#### Dataset entries ####

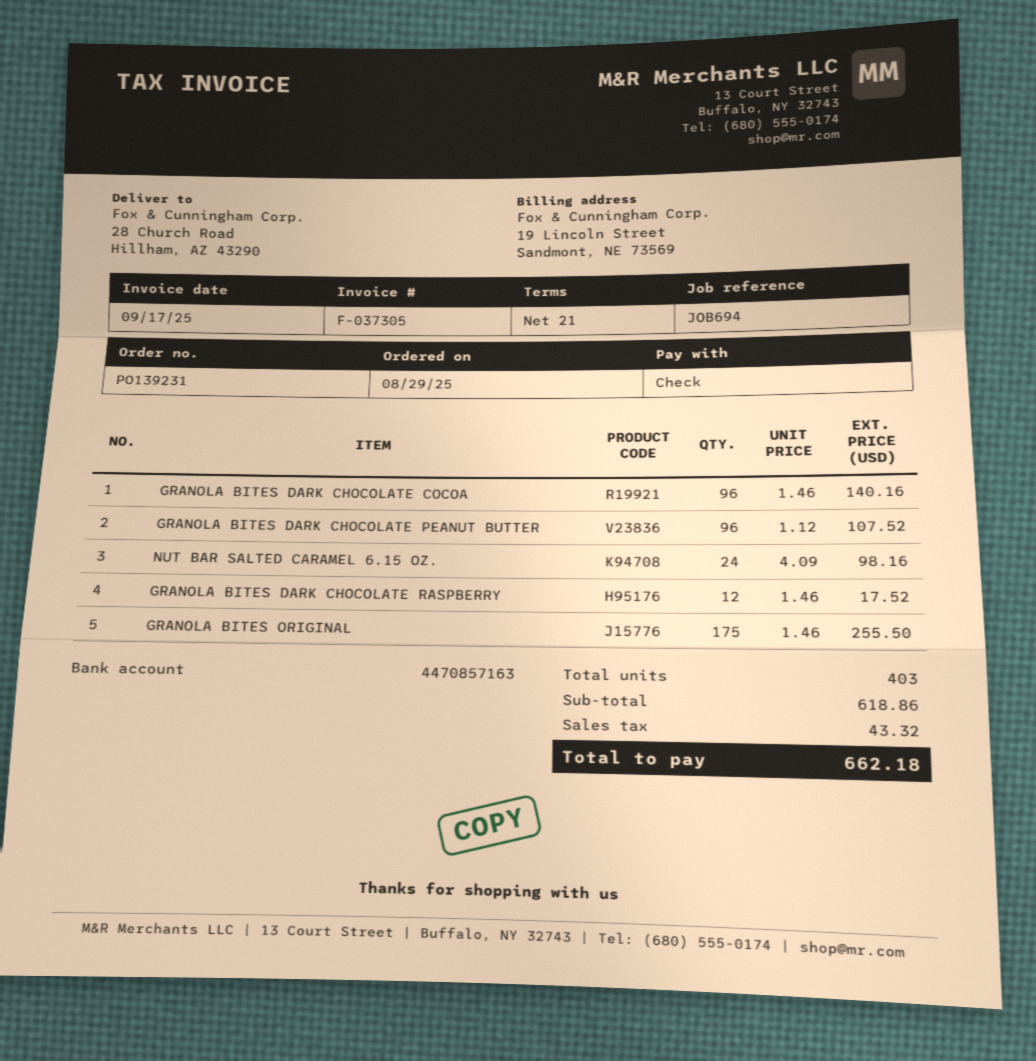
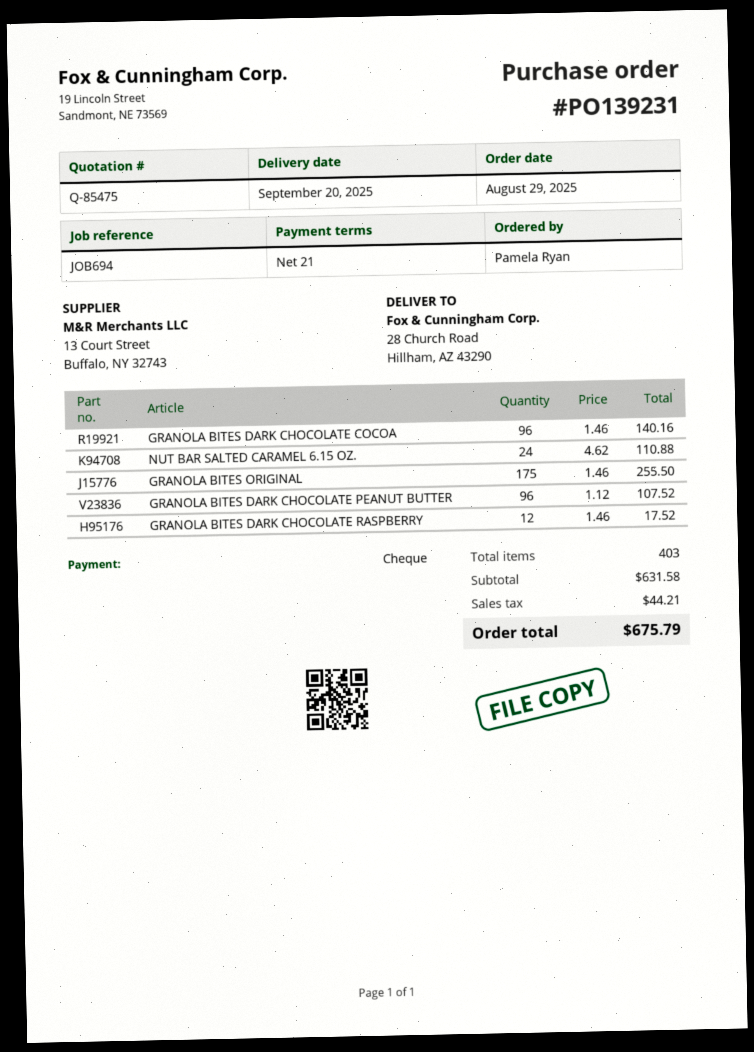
NUT BAR SALTED CARAMEL 6.15 OZ.: 24 x 4.09 = 98.16 -> 24 x 4.62 = 110.88
subtotal: 618.86 -> 631.58
tax: 43.32 -> 44.21
total: 662.18 -> 675.79

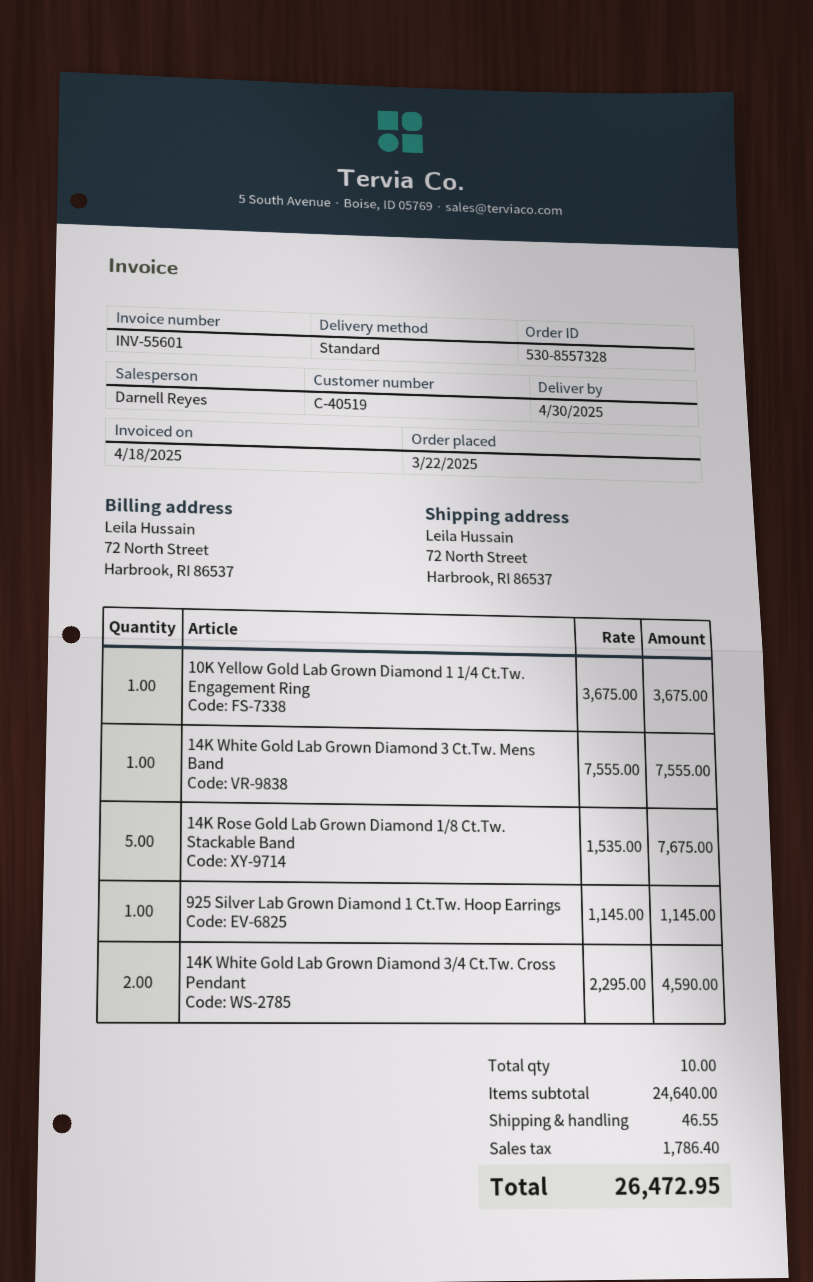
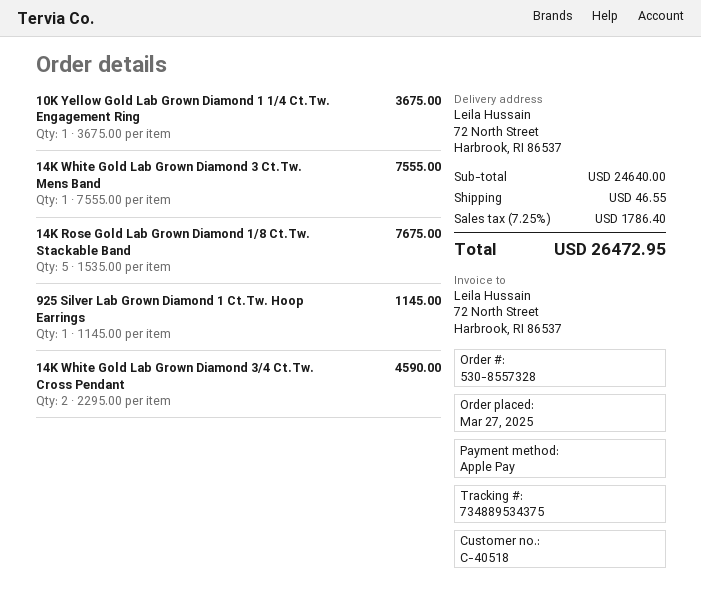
order date: 2025-03-22 -> 2025-03-27
customer number: C-40519 -> C-40518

####

▶ What you have to do:
Each record above is to be written out exactly; the pictures are not.

▶ Your solution:
NUT BAR SALTED CARAMEL 6.15 OZ.: 24 x 4.09 = 98.16 -> 24 x 4.62 = 110.88
subtotal: 618.86 -> 631.58
tax: 43.32 -> 44.21
total: 662.18 -> 675.79

order date: 2025-03-22 -> 2025-03-27
customer number: C-40519 -> C-40518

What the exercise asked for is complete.